S1: aseptically, aseptic gas is accessed in container described in step (3), the container inner pressure is maintained at Between 0.02 ~ 0.05Mpa, and then the suspension fluid strain in container is accessed into cultivation package；

S2: moving into culture room for inoculated cultivation package, and culture room temperature is maintained at 23 ~ 25 DEG C, and air humidity is maintained at 65 ~ 70%, gas concentration lwevel is maintained at 3000 ~ 4000ppm, is protected from light culture 35 ~ 40 days until mycelia walks, continuation After-mature cultivation 35-40 days；

S3: the cultivation package after mycelia is walked moves on to mushroom room, opens cultivation package, and the temperature of mushroom room is maintained at 20 ~ 22 DEG C, sky Air humidity degree is maintained at 90 ~ 95%, and gas concentration lwevel is maintained at 3000 ~ 4000ppm；

S4: bleaching to charge level mycelia, reduces temperature to 18 ~ 20 DEG C, carries out 4 hours light stimulations, stronger ventilation amount daily；

S5: after mycelia grows up to mushroom flower bud, temperature is adjusted to 16 ~ 18 DEG C, and air humidity is maintained at 60 ~ 70%, daily illumination 4 hours, Reduce ventilation quantity；

S6: it after mushroom flower bud grows up, can harvest.
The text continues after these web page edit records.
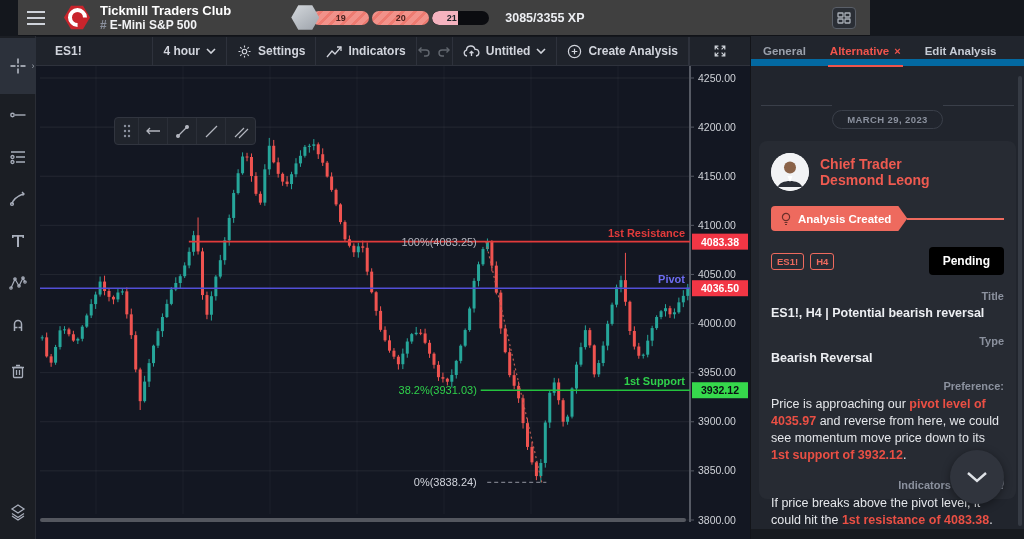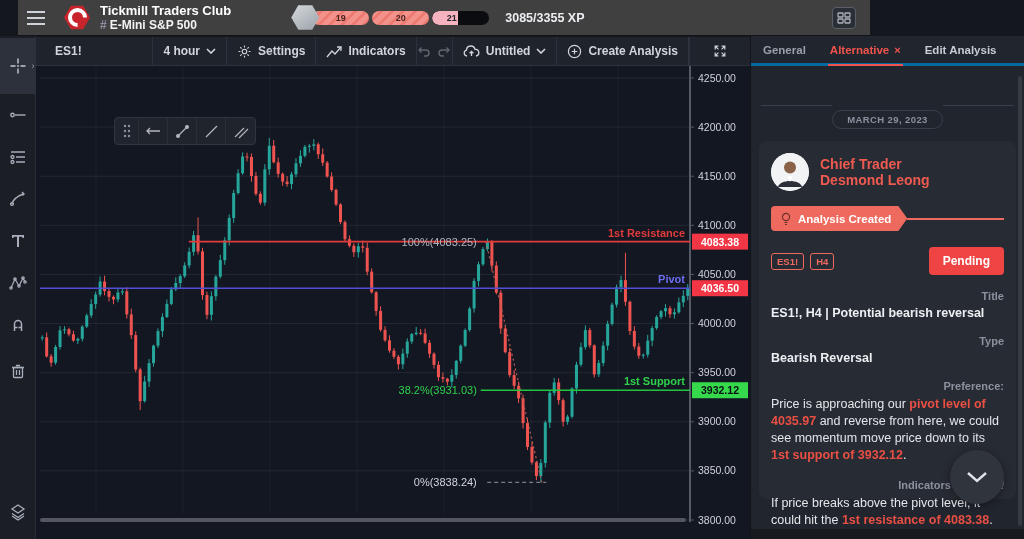--- a/index.html
+++ b/index.html
@@ -95,22 +95,22 @@
   .ft-cell{ width:29px; display:flex; align-items:center; justify-content:center;
     color:#b2b5be; cursor:pointer; border-right:1px solid #2b2f38; }
   .ft-cell:last-child{ border-right:none; }
   .ft-cell.handle{ width:24px; cursor:grab; }
 
   
   .right-panel{
     position:absolute; left:750px; top:36px; width:274px; height:503px;
     background:#21252d; border-left:1px solid #121419;
   }
-  .rp-tabs{ height:30px; display:flex; align-items:center; gap:24px; padding:0 12px;
-    border-bottom:3px solid #0369a1; font-size:11.5px; font-weight:bold; }
+  .rp-tabs{ height:30px; display:flex; gap:24px; padding:0 12px;
+    border-bottom:7px solid #0369a1; font-size:11.5px; font-weight:bold; }
   .rp-tab{ color:#9aa0ab; cursor:pointer; height:30px; display:flex; align-items:center; gap:5px; position:relative; }
   .rp-tab.active{ color:#f0544c; }
   .rp-tab.active:after{ content:""; position:absolute; left:-2px; right:-2px; bottom:-1px; height:2px; background:#f0544c; }
   .rp-tab .close-x{ color:#f0544c; font-size:11px; cursor:pointer; }
   .rp-tab.edit{ color:#c6cbd4; }
   .date-divider{ display:flex; align-items:center; margin:16px 10px 0 10px; }
   .date-divider .line{ flex:1; height:1px; background:#3a3f49; }
   .date-pill{ border:1px solid #3a3f49; border-radius:11px; padding:3px 14px;
     font-size:9.5px; font-weight:bold; color:#8b919e; letter-spacing:.4px;margin-top:28px; }
   .msg-card{
@@ -124,21 +124,21 @@
   .ribbon{
     background:#ee6a5e; color:#ffffff; height:25px; display:flex; align-items:center;
     gap:6px; padding:0 16px 0 9px; font-size:11.5px; font-weight:bold;
     border-radius:4px 0 0 4px;
     clip-path:polygon(0 0, calc(100% - 9px) 0, 100% 50%, calc(100% - 9px) 100%, 0 100%);
   }
   .ribbon-line{ flex:1; height:2px; background:#ee6a5e; }
   .badge-row{ display:flex; align-items:center; margin-top:16px; }
   .mini-badge{ border:1px solid #ee6a5e; color:#ee6a5e; font-size:9.5px; font-weight:bold;
     border-radius:3px; padding:2px 5px; margin-right:6px; }
-  .pending-btn{ margin-left:auto; background:#ef4444; color:#ffffff; font-size:12px;
+  .pending-btn{ margin-left:auto; background:#000000; color:#ffffff; font-size:12px;
     font-weight:bold; border:none; border-radius:4px; padding:7px 14px; cursor:pointer; }
   .fld-label{ font-size:11px; font-weight:bold; color:#8b919e; margin-top:15px;text-align:right; }
   .fld-value{ font-size:12.5px; font-weight:bold; color:#eceef2; margin-top:4px; }
   .fld-para{ font-size:12.5px; color:#e4e6ea; line-height:17px; margin-top:4px; }
   .fld-para .red{ color:#ea4f44; font-weight:bold; }
   .msg-time{ position:absolute; right:12px; bottom:10px; font-size:11px; color:#8b919e; }
   .scroll-down-btn{
     position:absolute; right:20px; top:414px; width:54px; height:54px; border-radius:50%;
     background:#30343d; border:none; display:flex; align-items:center; justify-content:center;
     cursor:pointer; z-index:6; box-shadow:0 2px 8px rgba(0,0,0,.4);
10. application according to claim 8, which is characterized in that the preparation method of the edible mushroom the following steps are included:

S1: aseptically, aseptic gas is accessed in container described in step (3), the container inner pressure is maintained at Between 0.02 ~ 0.05Mpa, and then the suspension fluid strain in container is accessed into cultivation package；

S2: moving into culture room for inoculated cultivation package, and culture room temperature is maintained at 23 ~ 25 DEG C, and air humidity is maintained at 65 ~ 70%, gas concentration lwevel is maintained at 3000 ~ 4000ppm, is protected from light culture 35 ~ 40 days until mycelia walks, continuation After-mature cultivation 35-40 days；

S3: the cultivation package after mycelia is walked moves on to mushroom room, restores 2-3 days at a temperature of 22-24 DEG C, air humidity is maintained at 85-90%, gas concentration lwevel are maintained at 1500 ~ 2000ppm, carry out illumination in 4 hours daily, and add water moisturizing on ground；

S4: 2-3 days after removal cultivation package lantern ring, when mushroom flower bud is close to sack, should carry out thin flower bud in time, when mushroom handle length up to 10 ~ 12cm, mushroom lid diameter reach 4cm, and edge thinning can harvest when opening a business open and flat.